Начинать сказку с типового жили – были не буду.
Ни стариком себя, ни Аллу старухой не считаю.
Одно с этим роднит – и был, да и есть, у них – у нас наш Щорс.
Растёт парень на радость нам крепким парнем, силушка играет, да наружу просится.
Вот и присказке конец, начинается сказка. Точнее сказ про то, куда и как Макар (Щорс) телят гонял.
Утром пошли мы на прогулку. Только вышли за калитку – опять какой-то пришлый псина подвернулся…
Ну, быстро вняв гласу разума, Щорс послушно встал у ноги и изобразил из себя эталон послушания, поскольку глас разума был довольно громким и сдобрен не только командами.
И на столько вошёл в роль образцовой собаки, что даже за селом в поле и без поводка продолжал послушно гулять, меняя направление движения, подбегая ко мне и идя рядом по первому же намёку на команду.
По сей причине поводок мирно висел у меня на поясе, а в руках попеременно были фотоаппарат и телефон. Даже перчатки были сняты и уложены в поясную сумку.
Я не устану рассказывать, что даже одна и та же гора е бывает одинаковой в разное время.
Наснимал пейзажи вдоволь. Правда, кое кто почти всегда влезал в кадр, но это ничуть не портило снимки, а зачастую делало их даже лучше.
И вот так красиво прошла уже практически вся прогулка, длившаяся почти 2 часа. Где-то ещё с пол часа нам было нужно, чтобы вернуться домой.
Мы уже шли вдоль канала в сторону дома, я сделал последние снимки сочного зелёного хмеля, растущего у канала, убрал фотоаппарат и отстегнул поводок чтобы взять на него Щорса.
Уже был набран воздух в лёгкие для подачи команды – «Стоять», как из кустов показалась морда. Морда телёнка.
Ой - сказало выражение морды.
Ух ты – ответила мордаха Щорса.
Ой-ёй-ёй!!! Понеслась галопом телячья сущность.
Ага-га-га!!! – возликовала душа собакена, несясь за парнокопытной.
Щорс! Стоять!!! Назад!- неслось бесполезное вслед за галопирующими.
Телёнок свернул в деревья, Щорс за ним и опаньки…
Вау!!! – переполнилась радостью собачья душа.
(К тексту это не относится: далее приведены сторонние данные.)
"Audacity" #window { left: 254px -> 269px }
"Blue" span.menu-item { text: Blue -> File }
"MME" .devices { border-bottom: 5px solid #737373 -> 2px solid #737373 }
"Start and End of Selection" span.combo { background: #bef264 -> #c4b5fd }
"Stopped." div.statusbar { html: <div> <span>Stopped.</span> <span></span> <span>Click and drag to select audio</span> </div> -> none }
Солько тут игрушек???
В тени деревьев паслось с десяток телят под присмотром пастуха.
В миг картина перестала быть лениво-томной и вяло жующей свою траву.
Галопирующие телята, радостно носящийся то за одним, то за другим телёнком Щорс, превратившийся в машущий палкой столб пастух – всё это так оживило утренний пейзаж Кавказских предгорий, что даже мои команды просто терялись в море радости и движения.
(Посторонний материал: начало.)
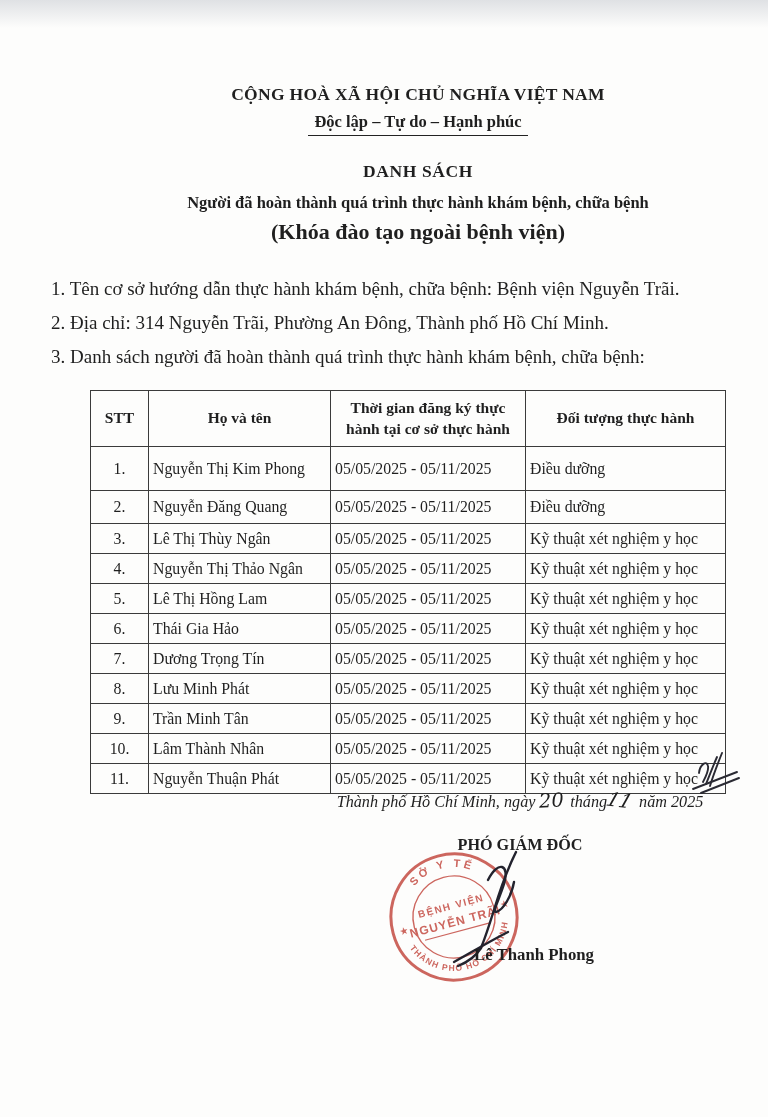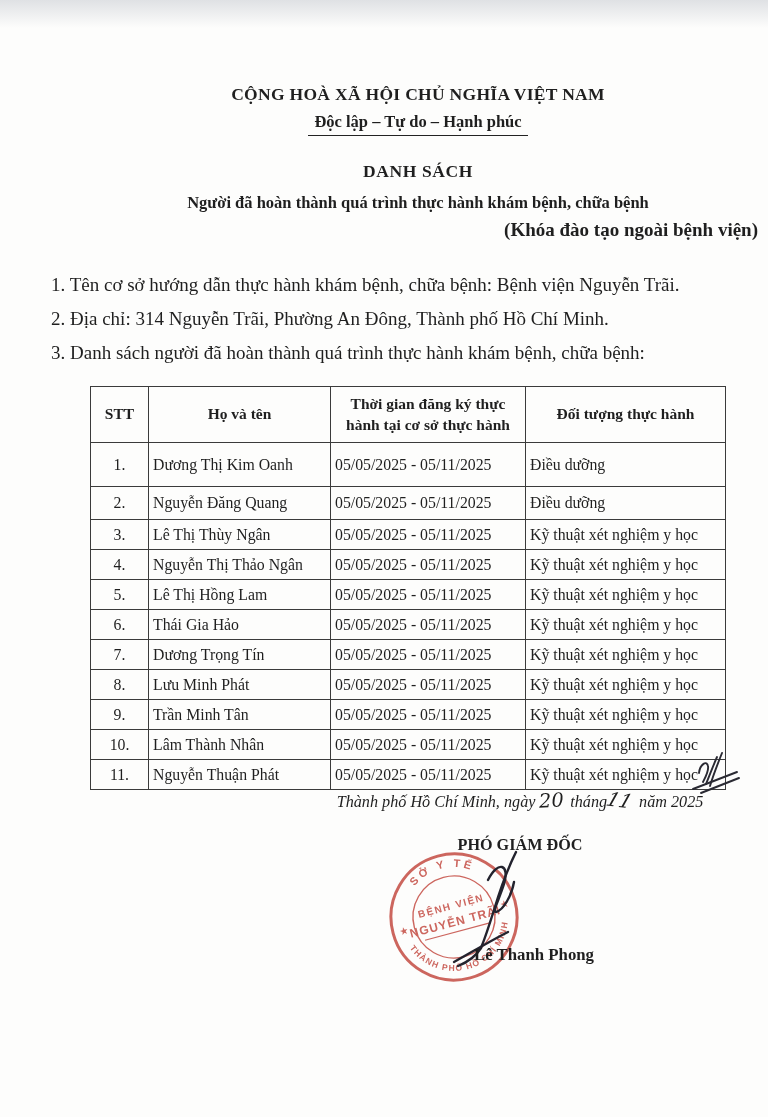"(Khóa đào tạo ngoài bệnh" .doc-sub2 { font-size: 19px -> 22px; text-align: right -> none }
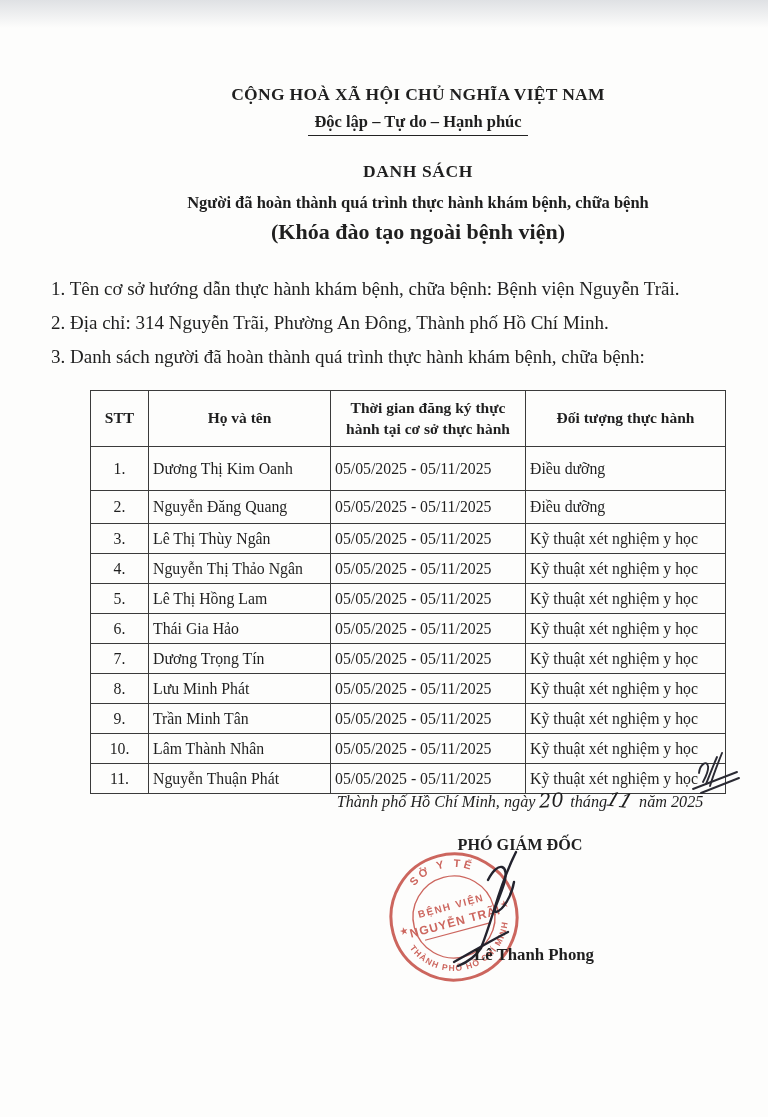"Dương Thị Kim Oanh" td.c-name { text: Dương Thị Kim Oanh -> Nguyễn Thị Kim Phong }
Вся идилия праздника была нарушена одним, в миг прекратившим торжество веселья – ТВОЮ МАТЬ, ЩОРС – КО МНЕ!!!
В миг бананы заняли свои штатные места в закромах собачьего мозга, осовободив уши для восприятия других звуков, слетающих с моего языка…
Он от этих слов, как от щелчка бичом чуть ли не на половине прыжка, вдруг шарахнулся, прижал обрезки ушей, сам прижался к земле и испуганно шарахнулся в сторону.
Это стало для меня ещё одним открытием. Как-то раньше из моих достопочтенных уст он ни разу не слышал этого выражения.
И как-то бочком, опустив голову, буквально прижимаясь к земле на полусогнутых лапах по моей команде – ко мне, стал по дуге приближаться. Уже сменив тон, более ласково подозвал его – раза с третьего в нём чуть успокоился страх, шевельнулся помпончик и испуганно напряжённый шаг перешёл на рысцу.
Позади остались пастух и телята, успокоенный, но отчитываемый Щорс молча шёл у моих ног на поводке, солнце светило и разогревало воздух до состояния зноя, а я осмысливал произошедшее.
Да, Щорс был опять наказан – он был лишён возможности подойти ко мне и поластиться до самого вечера. А вечером, где-то за пол часа до вечерней прогулки, этот пройдоха нарисовал такое выражовывание мордахи, что я дальше уже просто физически не смог изображать из себя злюку. Ох, какое же это было бурное примирение – никакие скачки телят не могли сравниться с танцами этого пацана, который потом на прогулке так тщательно старался идти в ногу, что аж смешно было.